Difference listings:
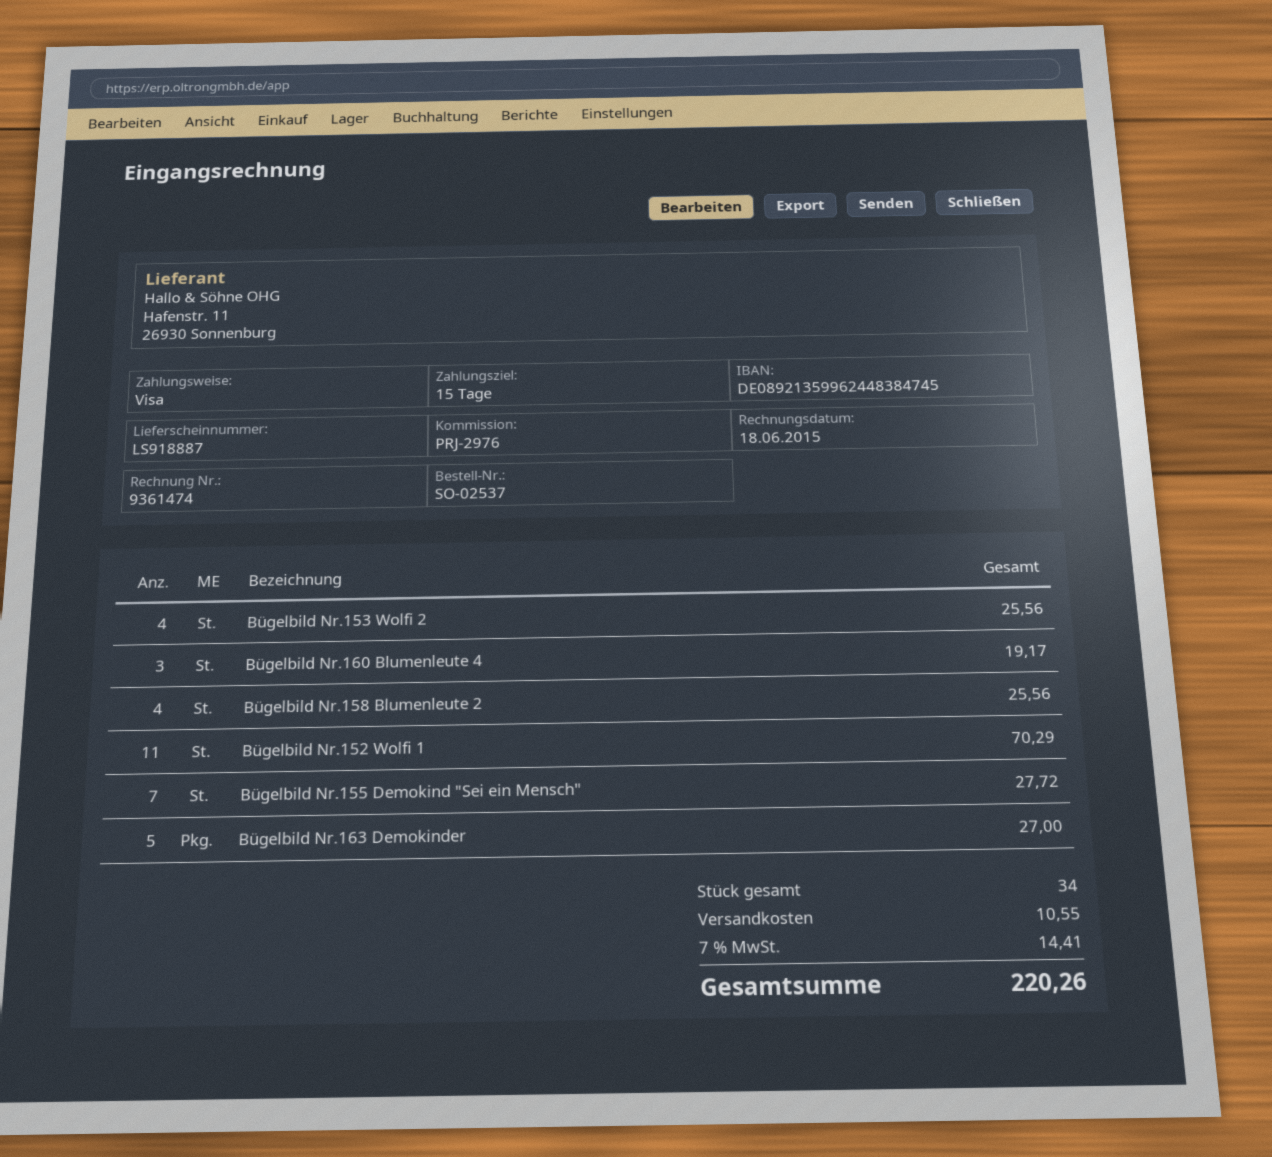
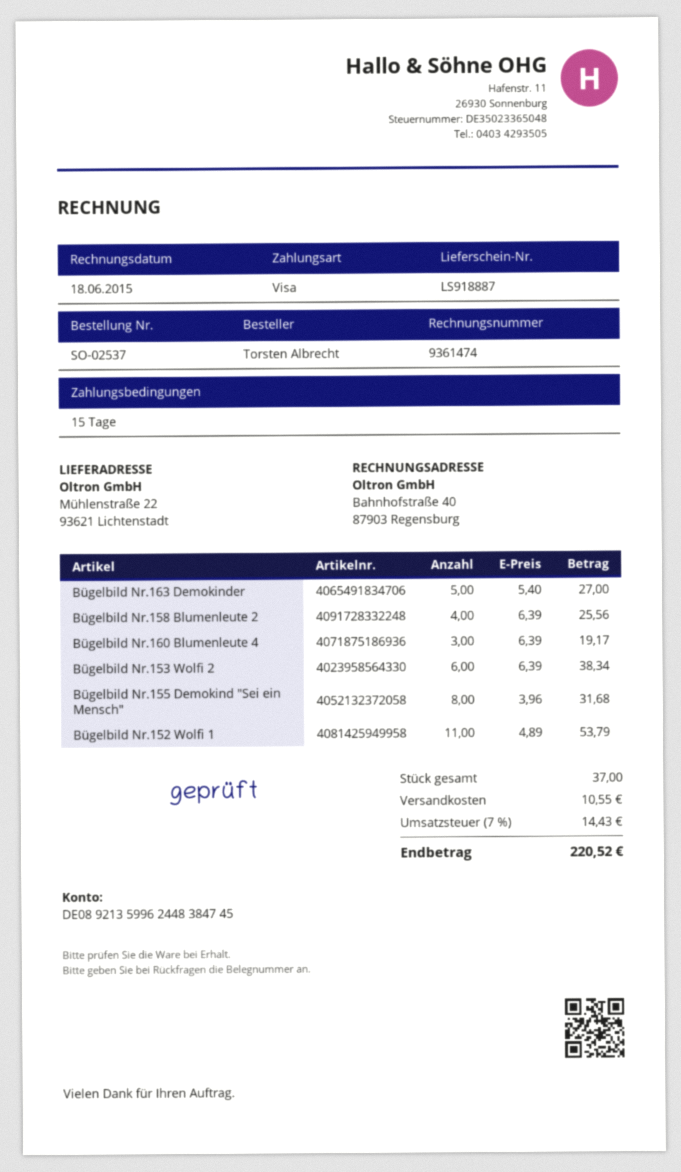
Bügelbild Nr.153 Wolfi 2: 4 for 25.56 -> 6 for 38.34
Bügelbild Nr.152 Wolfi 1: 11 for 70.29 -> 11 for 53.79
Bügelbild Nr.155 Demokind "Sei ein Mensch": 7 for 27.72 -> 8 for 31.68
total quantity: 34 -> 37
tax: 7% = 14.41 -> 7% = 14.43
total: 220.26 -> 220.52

Prompt:
Look above for every line with the word "Bügelbild" and copy it.

Result of this exercise:
Bügelbild Nr.153 Wolfi 2: 4 for 25.56 -> 6 for 38.34
Bügelbild Nr.152 Wolfi 1: 11 for 70.29 -> 11 for 53.79
Bügelbild Nr.155 Demokind "Sei ein Mensch": 7 for 27.72 -> 8 for 31.68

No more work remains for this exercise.